浅析Go内存源码
学习了上2篇Go语言的内存管理的原理(一、TCMalloc原理juejin.cn/post/691900… 二、Go内存管理原理juejin.cn/post/692048… ) 我们理解源码的流程就非常easy啦。
首先来看一下,mcache,mcentral,mheap这三个结构体。我们选则最长使用的字段进行分析。注:这里都是基于go1.14源码分析(对照代码看体验更佳
// mcache
type mcache struct {
tiny uintptr // 分配器起始地址
tinyoffset uintptr //下一个空闲地偏置
local_tinyallocs uintptr //已经分配的对象个数
alloc [numSpanClasses]*mspan // 申请的134个span
// 栈链表
stackcache [_NumStackOrders]stackfreelist
// Local allocator stats, flushed during GC.
local_largefree uintptr
local_nlargefree uintptr
local_nsmallfree [_NumSizeClasses]uintptr
flushGen uint32
}
// mcentral
type mcentral struct {
lock mutex // 互斥锁
spanclass spanClass // 67*2
nonempty mSpanList // 含有空闲对象链表
empty mSpanList // 不含空闲对象链表
nmalloc uint64 // 已分配对象个数
}
// mheap
type mheap struct {
lock mutex // 互斥锁
pages pageAlloc // page allocation data structure
sweepgen uint32 // GC相关
sweepdone uint32 // GC相关
sweepers uint32 // GC相关
allspans []*mspan // 所有申请的span
sweepSpans [2]gcSweepBuf // GC相关
pagesInUse uint64 // pages of spans in stats mSpanInUse; updated atomically
arenas [1 << arenaL1Bits]*[1 << arenaL2Bits]*heapArena
// arenaHints is a list of addresses at which to attempt to
// add more heap arenas. This is initially populated with a
// set of general hint addresses, and grown with the bounds of
// actual heap arena ranges.
arenaHints *arenaHint
// arena is a pre-reserved space for allocating heap arenas
// (the actual arenas). This is only used on 32-bit.
arena linearAlloc
// allArenas is the arenaIndex of every mapped arena. This can
// be used to iterate through the address space.
//
// Access is protected by mheap_.lock. However, since this is
// append-only and old backing arrays are never freed, it is
// safe to acquire mheap_.lock, copy the slice header, and
// then release mheap_.lock.
allArenas []arenaIdx
// sweepArenas is a snapshot of allArenas taken at the
// beginning of the sweep cycle. This can be read safely by
// simply blocking GC (by disabling preemption).

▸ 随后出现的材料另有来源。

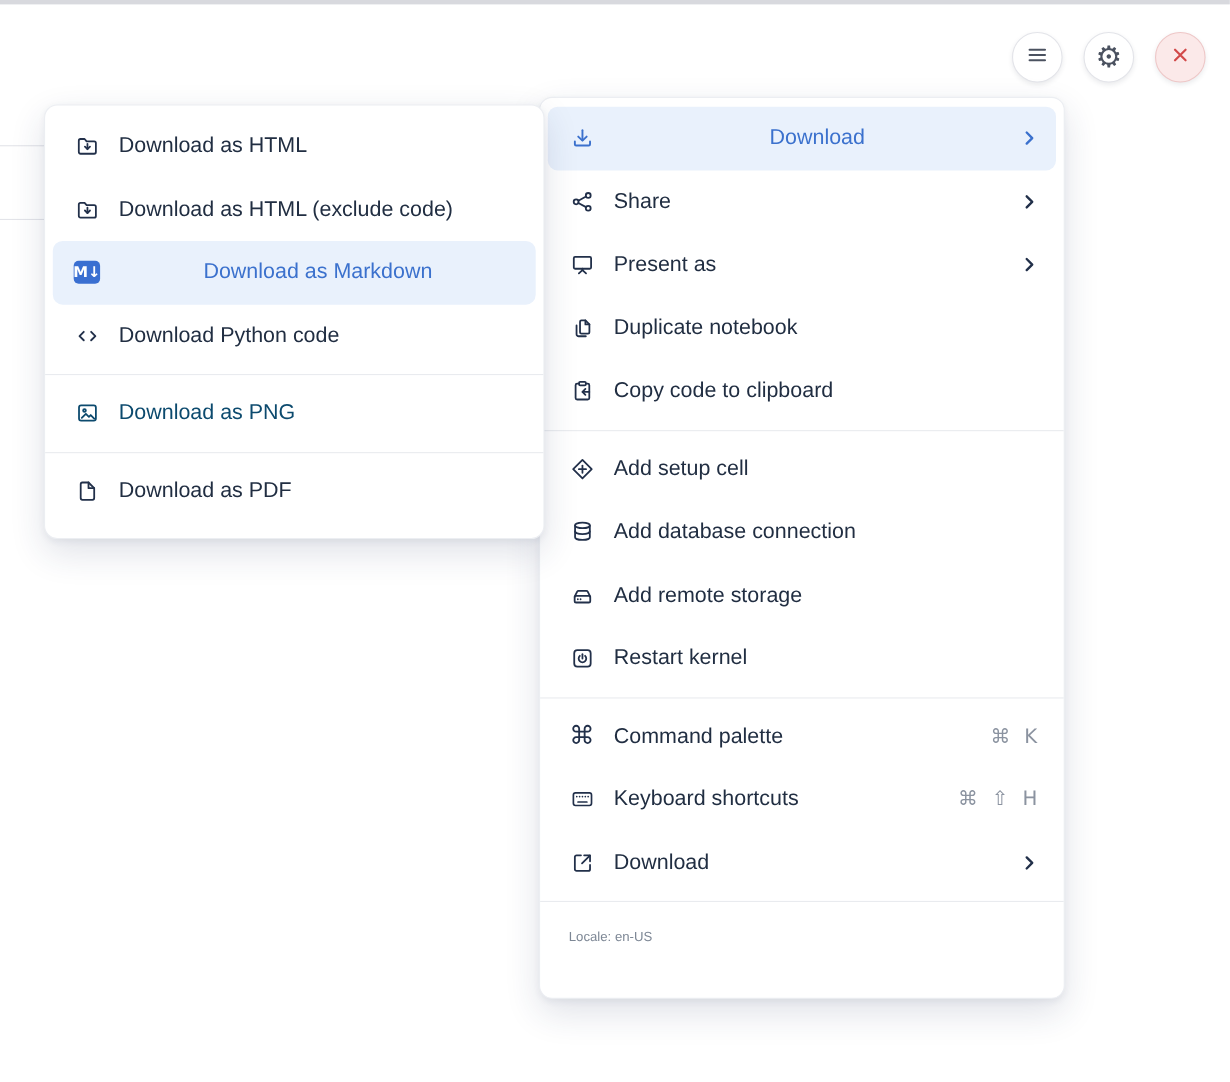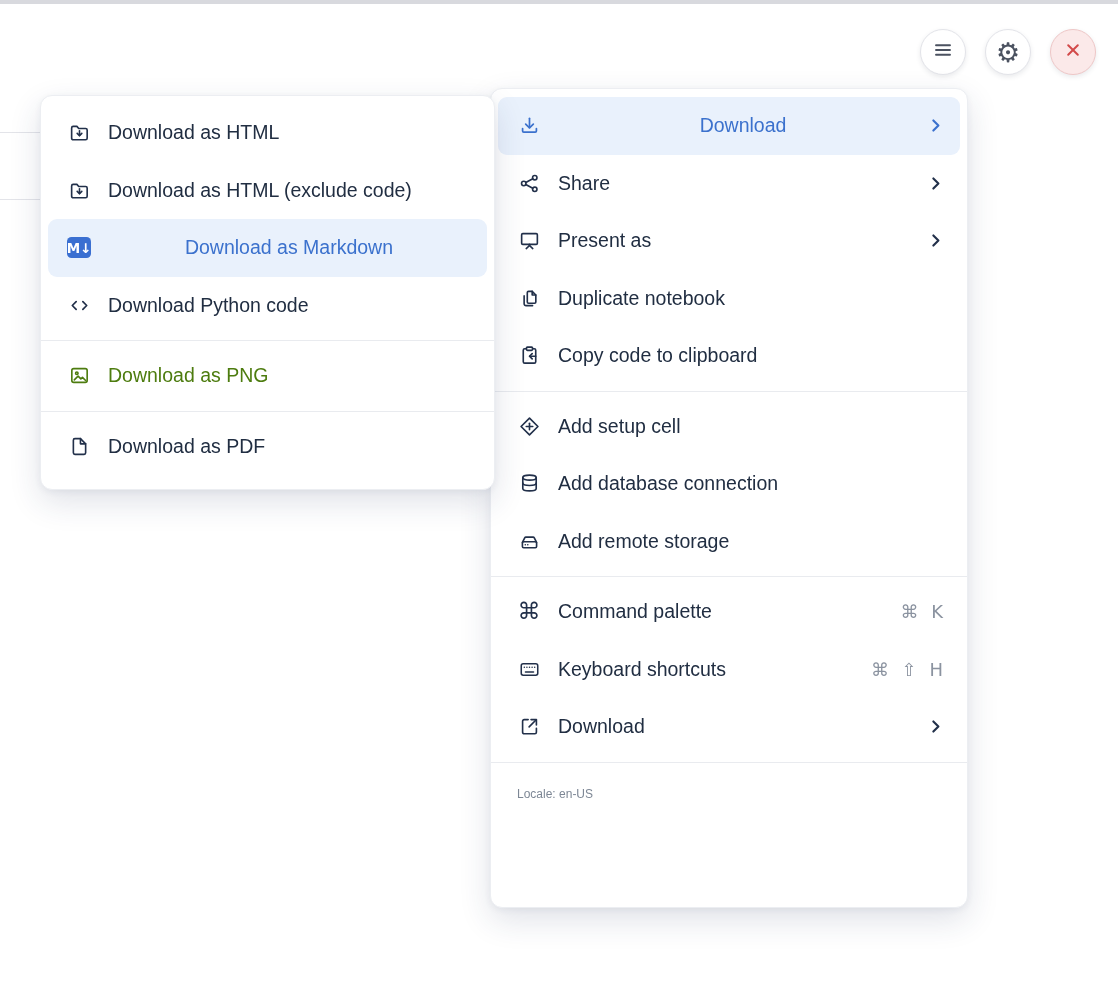"Download as PNG" .menu-item.disabled, .menu-item.disabled .mi-icon { color: #4d7c0f -> #0c4a6e }
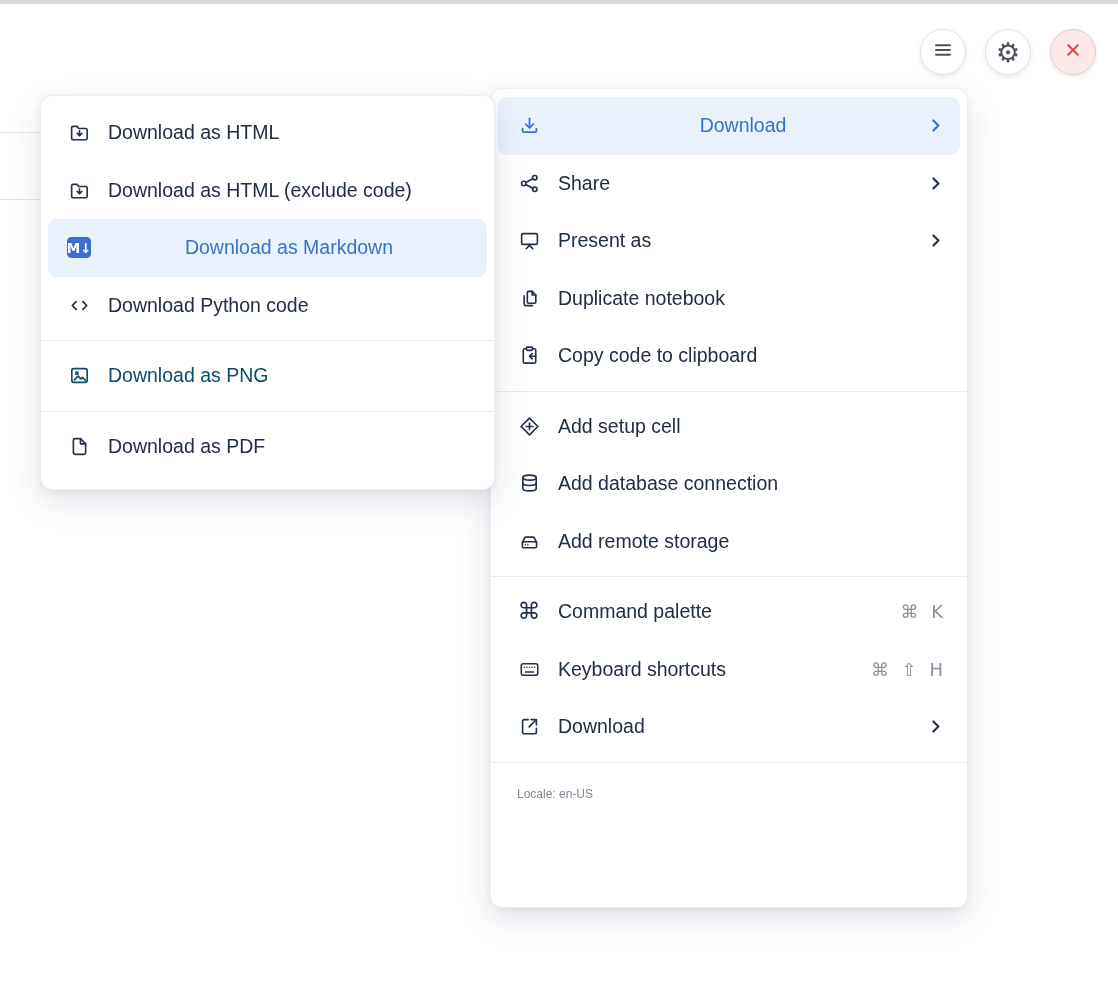"Restart kernel" div.menu-item { html: none -> <div> <span> <svg> <rect></rect> <path></path> <path></path> </svg> </span> <span>Restart kernel</span> </div> }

sweepArenas []arenaIdx // GC相关
// curArena is the arena that the heap is currently growing
// into. This should always be physPageSize-aligned.
curArena struct {
base, end uintptr
}
// mcentral 内存分配中心,mcache没有足够的内存分配的时候,会从mcentral分配
// mcentral 是mheap在管理
central [numSpanClasses]struct {
mcentral mcentral
pad [cpu.CacheLinePadSize - unsafe.Sizeof(mcentral{})%cpu.CacheLinePadSize]byte
}
}
接下来我们按照Tiny对象,小对象,大对象分类来介绍内存分配的流程。
0、对象的内存分配都在newobject()接口,这个接口包括内存申请和回收。本文主要学习内存申请源码
func newobject(typ *_type) unsafe.Pointer {
return mallocgc(typ.size, typ, true)
}
func mallocgc(size uintptr, typ *_type, needzero bool) unsafe.Pointer {
// 参数检查,是否包含指针等
...
// size <= 32KB
if size <= maxSmallSize {
// tiny对象的内存分配 < 16B
if noscan && size < maxTinySize {
// tiny对象的内存分配
} else {
// 小对象分配
} else {
// 大对象分配
}
...
// GC回收
return x
}
1、Tiny对象内存申请(<16B)
func mallocgc(size uintptr, typ *_type, needzero bool) unsafe.Pointer {
....
// 小于16B的时候Tiny对象申请
if noscan && size < maxTinySize {
// Tiny allocator.
off := c.tinyoffset
// 对齐 调整偏移量
if size&7 == 0 { // 7的倍数的大小调整成8的
off = alignUp(off, 8)
} else if size&3 == 0 {
off = alignUp(off, 4)
} else if size&1 == 0 {
off = alignUp(off, 2)
}
// 若偏移量+size小于16B 则进行小对象分配
if off+size <= maxTinySize && c.tiny != 0 {
// The object fits into existing tiny block.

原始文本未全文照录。